# 645CI Vs E39 M5



## ttdmac (Jan 26, 2004)

Hello everyone.

I'm new to this board, and I have a dilemma.
I was at the Detroit Auto Show and saw the 645, and instantly wanted to buy it.
Today going to my dealer, with all intentions of putting my deposit down to hold my place for one, I see not one, but two E39 M5s staring at me as I walked in the showroom.
Both are stickered at under 49K. Both are 2001 with 32K and 40K miles on the odo.
Best colors too......Titanium Silver and Jet Black.

What do I do?
My idea was to get the 645CI on a 2yr lease and see if I want the M6 or E60 M5 when they become available.
I just don't want to pass up a clean M5 at those prices.

HELP!!


----------



## rost12 (Dec 22, 2001)

645Ci is more modern, safer, and most importantly, it will probably handle better than a stock M5 while being only a tad slower 0 to 60.

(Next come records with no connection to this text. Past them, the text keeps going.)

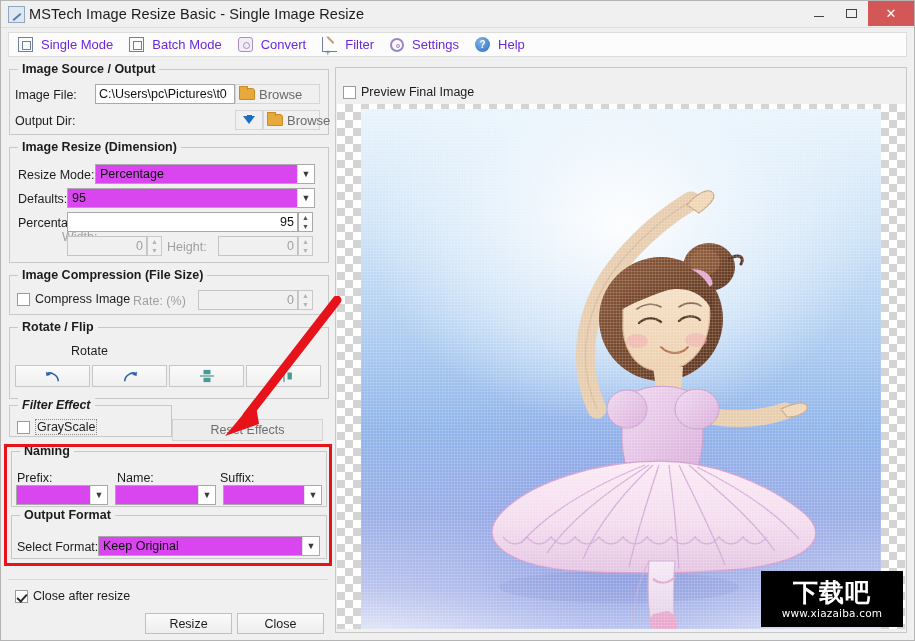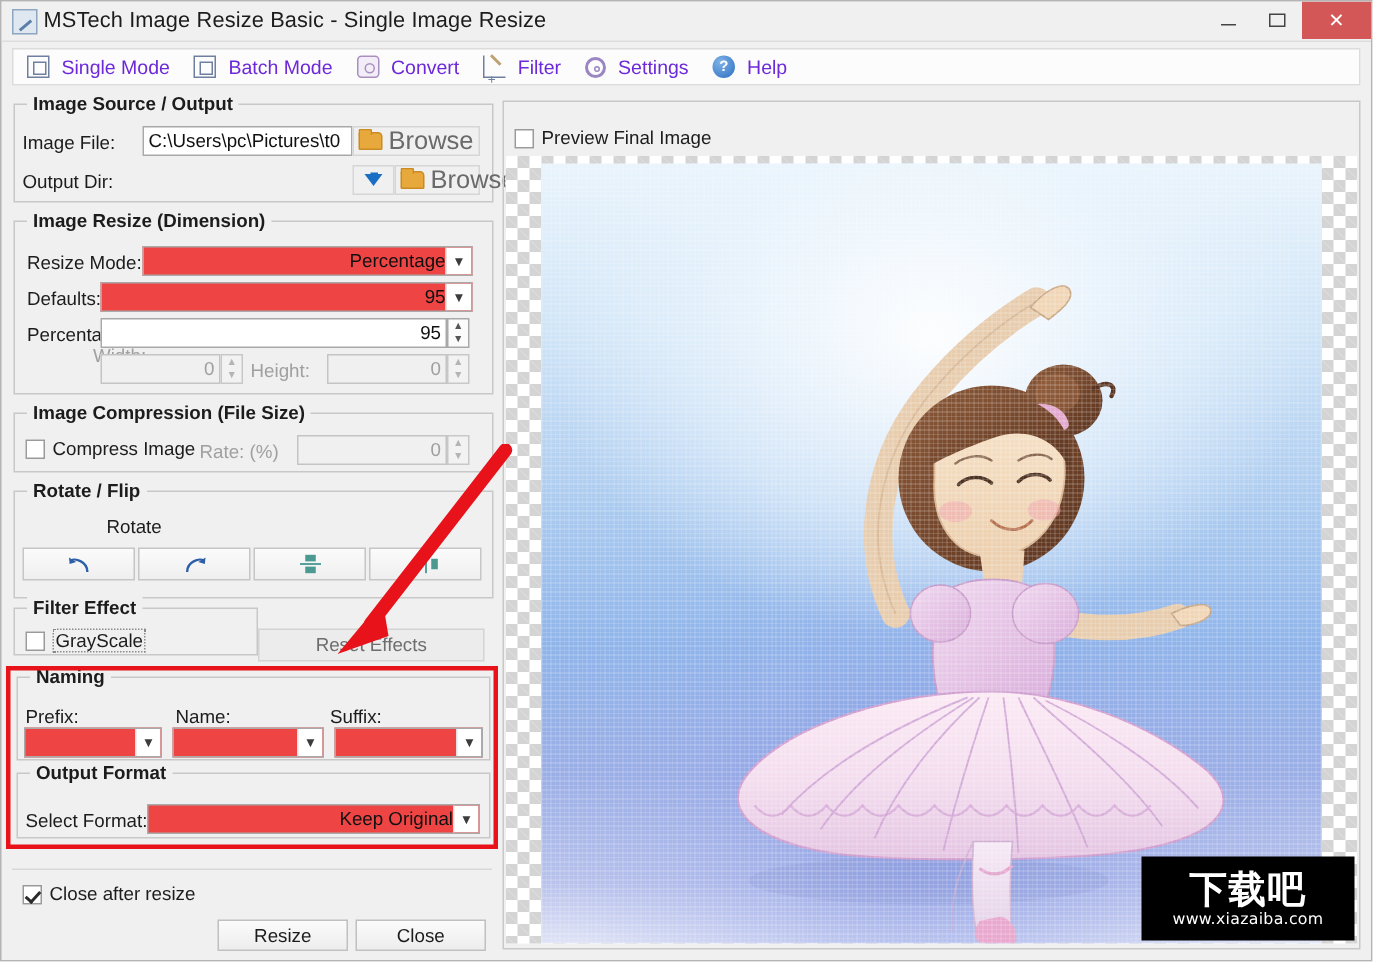"Browse" .browse { font-size: 17px -> 13px }
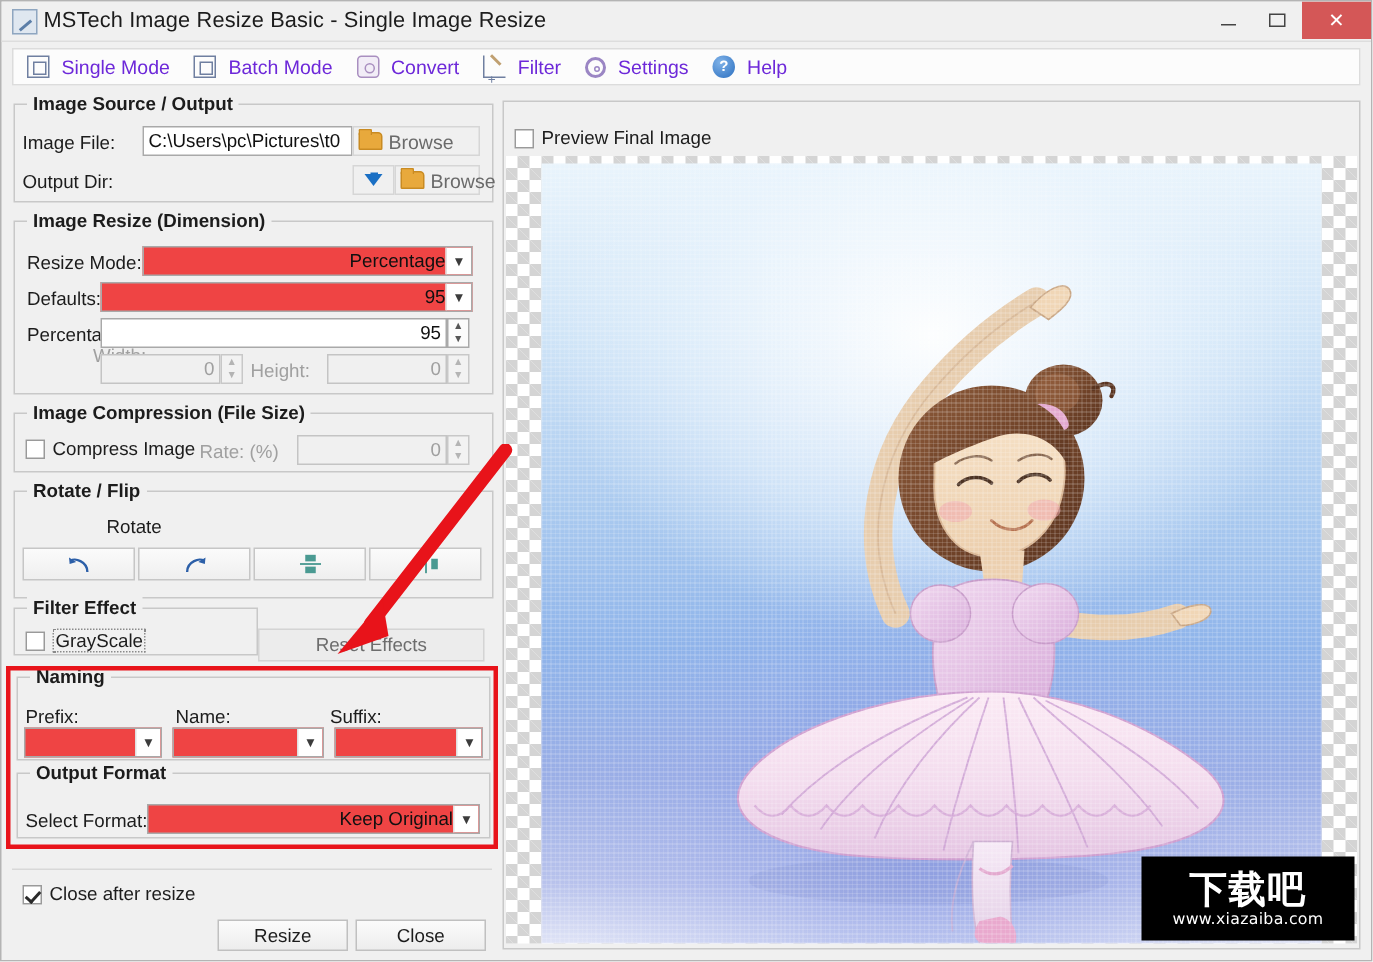"Percentage" .combo { background: #ef4444 -> #d946ef; text-align: right -> none }
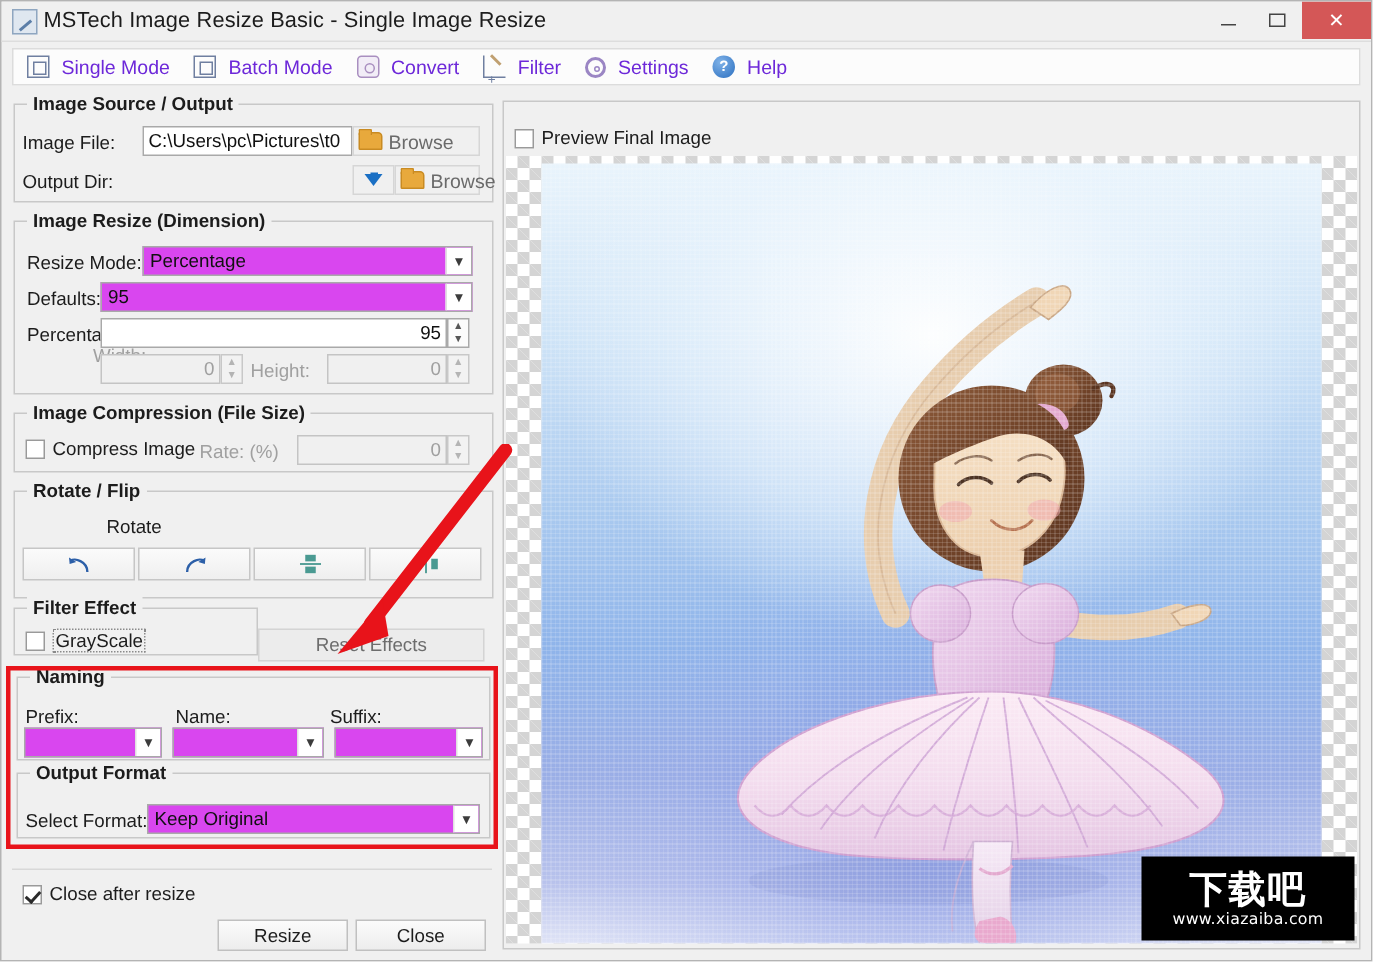"Filter Effect" div.group { font-style: none -> italic }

On the other hand, M5 is a classic BMW in and out... And on top of that, it's an *///M*! 

Personally, I don't like the idea of a used car, so in your situation I would go for the 645Ci. If I was to buy new, though, give me an E39 M5  And that's almost what I did... except that when I bought it, the new 5er or 6er were not out yet.


----------



## rost12 (Dec 22, 2001)

rumratt said:


> Drive both and come home in the one that feels the best to you?


 :slap:

Dude, the point of internet is that WE get to influence THEM. Otherwise, what's the point? :dunno:

:angel:


----------



## Alex Baumann (Dec 19, 2001)

rost12 said:


> :slap:
> 
> Dude, the point of internet is that WE get to influence THEM. Otherwise, what's the point? :dunno:
> 
> :angel:


:lmao:

:thumbup:

OK, the 645ci is a GT, thought and designed for one driver and one passenger, comfy and easy on long trips 

The E39M5, on the other hand, is a full-size sedan. And yes, there's an M machine living under the hood, 'nuff said


----------



## IndyMike (Dec 19, 2001)

ttdmac said:


> Hello everyone.
> 
> I'm new to this board, and I have a dilemma.
> I was at the Detroit Auto Show and saw the 645, and instantly wanted to buy it.
> ...


Dreyer-Reinbold in Carmel, right? If so, yeah, the black one on the showroom floor caught my eye, too! I'm out of the market for now, but if I were a player I'd take the JB one. And this from someone who's sworn never to buy a black vehicle again.

Of course, I'm no fan of the new 6er, so take my opinion with a grain of salt.

Why not get the M5 now, and in 3 years move up (down?) to the 6er or E60 M5 if it still strikes your fancy?


----------



## Moto (Feb 12, 2004)

I am biased here because I have a 2002 M5 - but here goes...

I would be suprised if the 645 had better suspension and handling than the M5. Lets remember that - while the stock M5 suspension is not the absolute greatest - it is still very capable and can turn in skidpad results equal to dedicated sport machinery (C5 vettes, etc.). Minor tweaking or a set of coilovers can turn the M5 into a remarkably sprite handler...not M3 quick - but just as capable in terms of total grip......

The 645 is about 250 lbs. lighter - but is also down on power by almost 70hp. 0-60 both cars are probably in the same ballpark with a slight nod to the M5....40-100 I think the M5 would have a clear advantage....

The M5 is a more dedicated performance car IMHO. The 6 Series is a GT.

I have not driven the 6 series - so it may be the better car. I do know that the M5 is an amazing piece of machinery...massive torque...punch it in any gear any speed and you get a giant kick in the backside. The feel of the M5 and its telepathic sense of the road is a huge draw. Plus - the major depreciation is done with the 2001 M5 - and you'll own it whereas leasing the 6 series is just renting the car for a few years...nothing wrong with that but I prefer to own my vehicles.

Drive both...you can't lose either way......that way you know for sure what fits YOU the best.


----------